There is no evidence that plastic adhesive surgical drapes reduce surgical site infection rates, and some evidence that these drapes may increase infection rates, according to a third update of an intervention review and analysis conducted by the Cochrane Wounds Group.1
Approximately 15% of clean surgery cases and 30% of contaminated surgery cases result in a surgical site infection. Surgical site infections are associated with increased morbidity, mortality, and cost. In efforts to reduce this surgical complication, there have been many techniques developed to help make the incision site more sterile. Among these developments has been the introduction of plastic adhesive drapes, used alone or in combination with woven drapes or disposable paper drapes. However, the evidence showing that plastic adhesive drapes are effective has been conflicting, and there has been no recent systematic review to guide clinical practice, explained the researchers.1
This updated review involved 7 studies, 5 of which compared plastic adhesive drapes with no drapes and involved 3082 participants and 2 of which compared iodine-impregnated adhesive drapes with no drapes and involved 1113 participants; since the last update, no new studies were identified.
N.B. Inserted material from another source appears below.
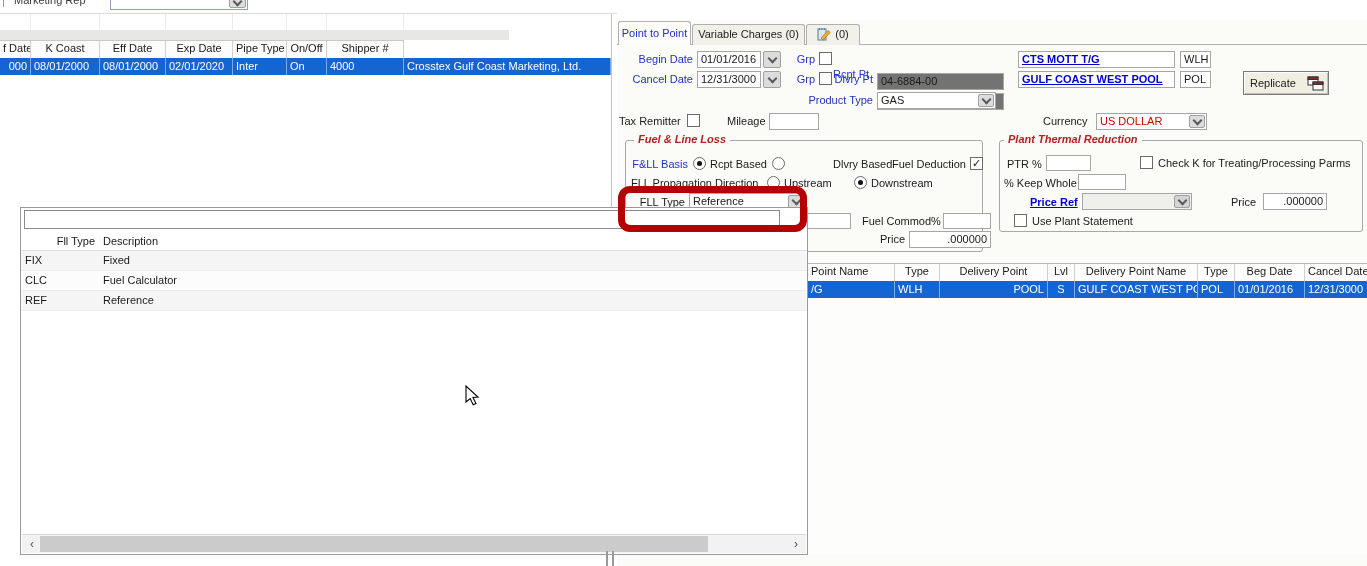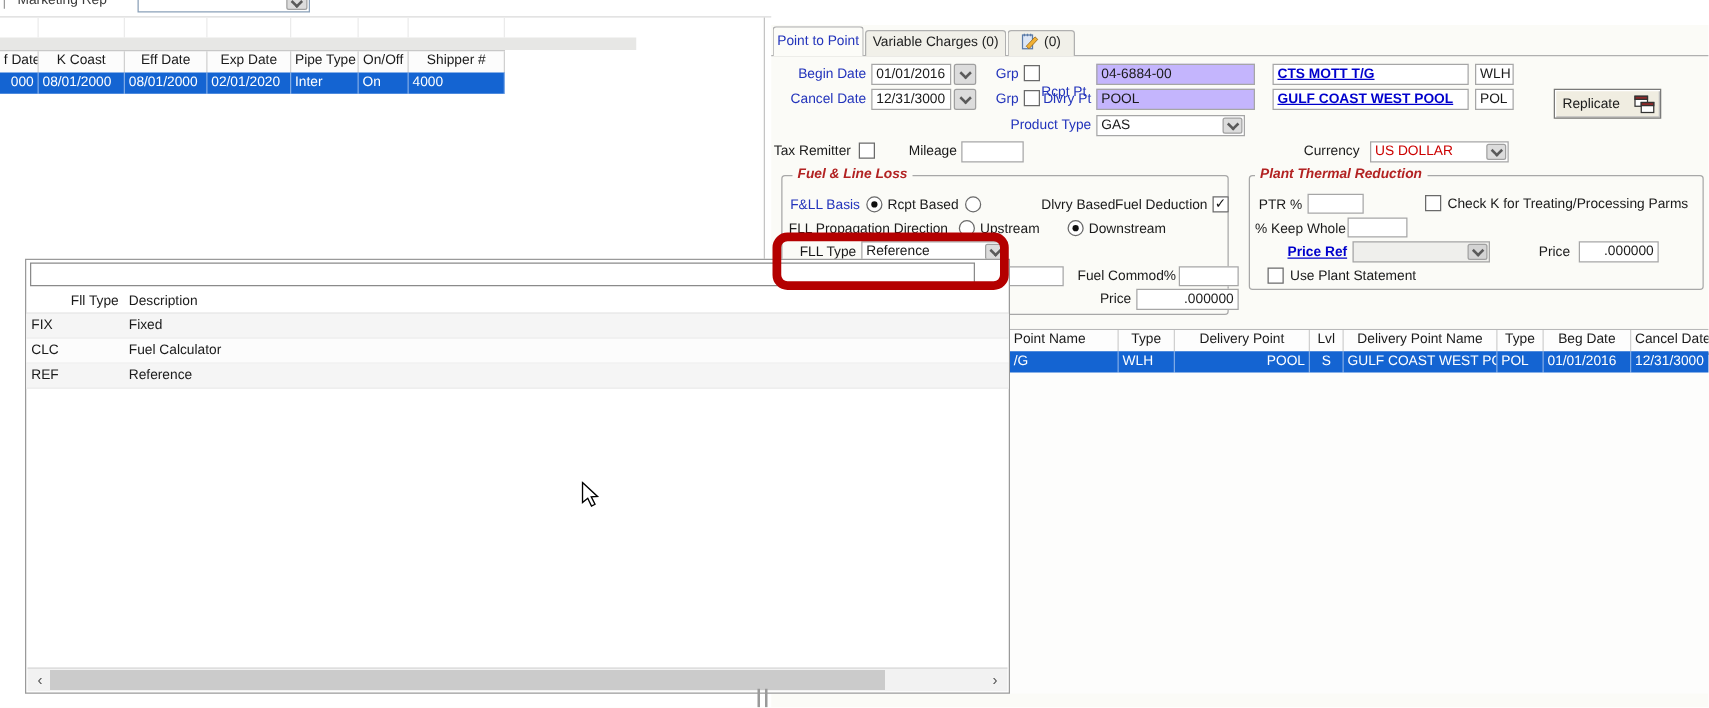"Crosstex Gulf Coast Marketing, Ltd." div.cell { html: none -> <div>Crosstex Gulf Coast Marketing, Ltd.</div> }
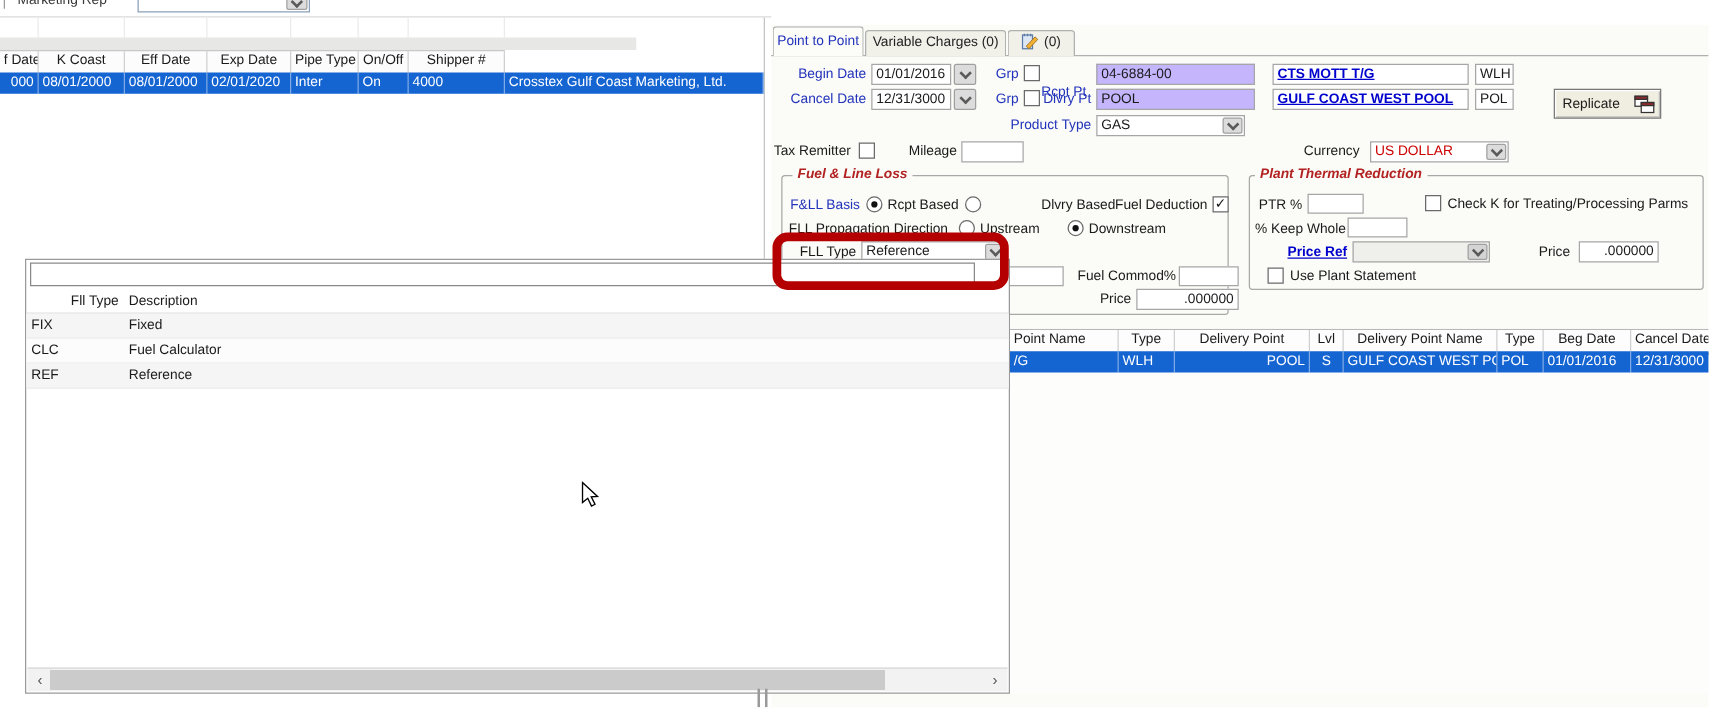"04-6884-00" .ro { background: #c4b5fd -> #737373; margin-top: none -> 22px }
The researchers found that patients in the adhesive drape group experienced significantly more surgical site infections than patients in the no-drape group (risk ratio, 1.23; P = 0.03). Adhesive drapes that were iodine-impregnated did not effect the surgical site infection rate (risk ratio, 1.03; P = 0.89). Despite some evidence showing that adhesive surgical drapes increase surgical site infection rates, the length of hospital stay did not differ significantly between the adhesive drape group and the non-adhesive drape group.
“Further trials may be justified, using blinded outcome assessment to examine the effect of adhesive drapes on surgical site infection, based on different wound classifications,” concluded the researchers. Surgical wound classifications are shown in the Table.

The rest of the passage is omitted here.